• Data excerpts:
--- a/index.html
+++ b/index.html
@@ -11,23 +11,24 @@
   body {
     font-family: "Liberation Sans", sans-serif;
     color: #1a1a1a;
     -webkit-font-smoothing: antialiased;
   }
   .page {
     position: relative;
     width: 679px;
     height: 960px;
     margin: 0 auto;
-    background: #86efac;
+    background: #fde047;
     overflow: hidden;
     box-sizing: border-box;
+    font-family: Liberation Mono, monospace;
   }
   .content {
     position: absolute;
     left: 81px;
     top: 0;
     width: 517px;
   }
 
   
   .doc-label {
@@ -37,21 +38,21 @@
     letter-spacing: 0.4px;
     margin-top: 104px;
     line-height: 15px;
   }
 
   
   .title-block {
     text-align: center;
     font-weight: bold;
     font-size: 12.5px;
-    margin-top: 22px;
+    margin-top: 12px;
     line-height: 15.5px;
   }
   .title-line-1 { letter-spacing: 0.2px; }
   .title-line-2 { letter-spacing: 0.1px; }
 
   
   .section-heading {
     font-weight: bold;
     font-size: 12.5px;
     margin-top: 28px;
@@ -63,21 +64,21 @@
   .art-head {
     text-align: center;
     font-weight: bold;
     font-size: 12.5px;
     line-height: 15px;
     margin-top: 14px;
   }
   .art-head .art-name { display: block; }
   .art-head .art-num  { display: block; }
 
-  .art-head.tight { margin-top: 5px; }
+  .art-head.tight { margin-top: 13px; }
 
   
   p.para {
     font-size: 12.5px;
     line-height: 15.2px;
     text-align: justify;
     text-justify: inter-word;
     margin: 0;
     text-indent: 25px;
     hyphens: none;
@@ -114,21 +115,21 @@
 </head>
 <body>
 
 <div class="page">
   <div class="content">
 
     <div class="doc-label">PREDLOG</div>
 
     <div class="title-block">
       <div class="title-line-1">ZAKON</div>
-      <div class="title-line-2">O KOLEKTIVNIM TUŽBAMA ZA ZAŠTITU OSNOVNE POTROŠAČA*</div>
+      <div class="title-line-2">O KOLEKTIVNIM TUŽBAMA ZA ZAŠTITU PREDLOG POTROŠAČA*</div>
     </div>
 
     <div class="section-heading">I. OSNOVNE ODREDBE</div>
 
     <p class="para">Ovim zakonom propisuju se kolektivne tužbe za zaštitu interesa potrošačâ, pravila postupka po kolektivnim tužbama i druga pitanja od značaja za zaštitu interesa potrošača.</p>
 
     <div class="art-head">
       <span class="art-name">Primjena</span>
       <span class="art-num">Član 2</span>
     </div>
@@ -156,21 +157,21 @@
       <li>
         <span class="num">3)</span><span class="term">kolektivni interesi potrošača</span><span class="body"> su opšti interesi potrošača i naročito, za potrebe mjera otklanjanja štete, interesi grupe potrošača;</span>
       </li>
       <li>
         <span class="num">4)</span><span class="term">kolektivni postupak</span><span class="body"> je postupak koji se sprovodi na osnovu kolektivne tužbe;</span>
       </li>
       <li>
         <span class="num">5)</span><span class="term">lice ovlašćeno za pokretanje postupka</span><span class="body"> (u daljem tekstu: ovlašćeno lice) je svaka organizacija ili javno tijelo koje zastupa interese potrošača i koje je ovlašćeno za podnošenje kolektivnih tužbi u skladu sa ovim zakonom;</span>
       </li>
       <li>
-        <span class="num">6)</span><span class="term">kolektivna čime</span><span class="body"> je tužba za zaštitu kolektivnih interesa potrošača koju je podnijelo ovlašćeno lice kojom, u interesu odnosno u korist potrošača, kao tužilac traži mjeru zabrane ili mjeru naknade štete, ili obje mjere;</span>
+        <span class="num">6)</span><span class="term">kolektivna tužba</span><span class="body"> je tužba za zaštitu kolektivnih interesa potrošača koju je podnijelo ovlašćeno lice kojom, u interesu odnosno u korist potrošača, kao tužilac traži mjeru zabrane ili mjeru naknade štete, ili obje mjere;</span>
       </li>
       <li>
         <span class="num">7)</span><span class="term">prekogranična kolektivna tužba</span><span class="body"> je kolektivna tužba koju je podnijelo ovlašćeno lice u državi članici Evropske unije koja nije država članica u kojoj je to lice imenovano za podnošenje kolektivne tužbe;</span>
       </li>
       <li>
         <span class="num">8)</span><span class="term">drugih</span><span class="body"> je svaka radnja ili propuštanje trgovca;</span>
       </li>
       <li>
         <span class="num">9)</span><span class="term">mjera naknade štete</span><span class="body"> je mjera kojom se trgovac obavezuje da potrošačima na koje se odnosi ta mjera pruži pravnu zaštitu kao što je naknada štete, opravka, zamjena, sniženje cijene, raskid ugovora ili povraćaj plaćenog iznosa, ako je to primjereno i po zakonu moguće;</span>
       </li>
--
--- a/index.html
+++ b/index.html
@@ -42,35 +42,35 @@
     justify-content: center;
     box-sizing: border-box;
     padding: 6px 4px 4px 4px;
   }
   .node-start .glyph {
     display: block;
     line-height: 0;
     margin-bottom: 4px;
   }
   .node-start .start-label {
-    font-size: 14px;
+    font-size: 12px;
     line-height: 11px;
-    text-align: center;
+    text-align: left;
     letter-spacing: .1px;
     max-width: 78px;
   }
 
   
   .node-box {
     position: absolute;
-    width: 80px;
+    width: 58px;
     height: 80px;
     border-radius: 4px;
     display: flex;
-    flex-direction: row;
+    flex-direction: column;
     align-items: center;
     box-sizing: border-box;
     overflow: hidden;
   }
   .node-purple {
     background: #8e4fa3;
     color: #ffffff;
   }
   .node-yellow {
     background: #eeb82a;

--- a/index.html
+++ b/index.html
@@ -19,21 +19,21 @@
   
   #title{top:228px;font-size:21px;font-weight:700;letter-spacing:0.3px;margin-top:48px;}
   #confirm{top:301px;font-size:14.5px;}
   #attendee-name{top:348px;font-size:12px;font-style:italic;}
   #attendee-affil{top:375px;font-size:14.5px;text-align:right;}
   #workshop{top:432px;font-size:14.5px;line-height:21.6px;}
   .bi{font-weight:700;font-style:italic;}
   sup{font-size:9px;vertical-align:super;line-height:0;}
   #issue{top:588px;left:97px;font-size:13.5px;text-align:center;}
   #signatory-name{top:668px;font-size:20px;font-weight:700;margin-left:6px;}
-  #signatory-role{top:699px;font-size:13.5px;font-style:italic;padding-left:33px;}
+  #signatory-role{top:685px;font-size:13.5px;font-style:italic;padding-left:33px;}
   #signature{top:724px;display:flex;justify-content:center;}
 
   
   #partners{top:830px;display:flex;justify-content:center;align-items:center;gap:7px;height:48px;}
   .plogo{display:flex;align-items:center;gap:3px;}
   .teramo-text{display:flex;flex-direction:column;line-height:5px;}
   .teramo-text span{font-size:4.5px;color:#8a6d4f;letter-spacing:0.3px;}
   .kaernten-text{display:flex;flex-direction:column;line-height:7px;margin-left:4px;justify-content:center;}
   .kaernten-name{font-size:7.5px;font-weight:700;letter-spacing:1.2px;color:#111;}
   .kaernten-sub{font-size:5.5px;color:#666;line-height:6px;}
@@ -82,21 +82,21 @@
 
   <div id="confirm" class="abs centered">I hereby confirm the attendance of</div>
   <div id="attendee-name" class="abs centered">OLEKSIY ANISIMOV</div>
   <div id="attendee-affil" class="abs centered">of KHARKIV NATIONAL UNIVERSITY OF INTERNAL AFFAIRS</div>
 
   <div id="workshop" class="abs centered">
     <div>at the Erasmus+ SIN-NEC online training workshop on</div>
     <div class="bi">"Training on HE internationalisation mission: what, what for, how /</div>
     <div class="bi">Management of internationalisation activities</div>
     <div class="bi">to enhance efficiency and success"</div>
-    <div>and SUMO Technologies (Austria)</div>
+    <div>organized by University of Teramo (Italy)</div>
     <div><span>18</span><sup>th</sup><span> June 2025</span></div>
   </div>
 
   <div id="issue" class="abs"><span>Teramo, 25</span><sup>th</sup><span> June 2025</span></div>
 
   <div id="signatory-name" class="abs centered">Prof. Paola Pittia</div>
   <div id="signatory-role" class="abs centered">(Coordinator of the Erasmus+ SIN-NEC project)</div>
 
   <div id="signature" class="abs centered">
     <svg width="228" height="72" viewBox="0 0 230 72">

• Try it: Starting at the line that has "-82,21 +82,21 @@" and ending at the line that has "SUMO Technologies (Austria)</div>", please write out the lines above exactly, leaving out all others.

• Output:
@@ -82,21 +82,21 @@
 
   <div id="confirm" class="abs centered">I hereby confirm the attendance of</div>
   <div id="attendee-name" class="abs centered">OLEKSIY ANISIMOV</div>
   <div id="attendee-affil" class="abs centered">of KHARKIV NATIONAL UNIVERSITY OF INTERNAL AFFAIRS</div>
 
   <div id="workshop" class="abs centered">
     <div>at the Erasmus+ SIN-NEC online training workshop on</div>
     <div class="bi">"Training on HE internationalisation mission: what, what for, how /</div>
     <div class="bi">Management of internationalisation activities</div>
     <div class="bi">to enhance efficiency and success"</div>
-    <div>and SUMO Technologies (Austria)</div>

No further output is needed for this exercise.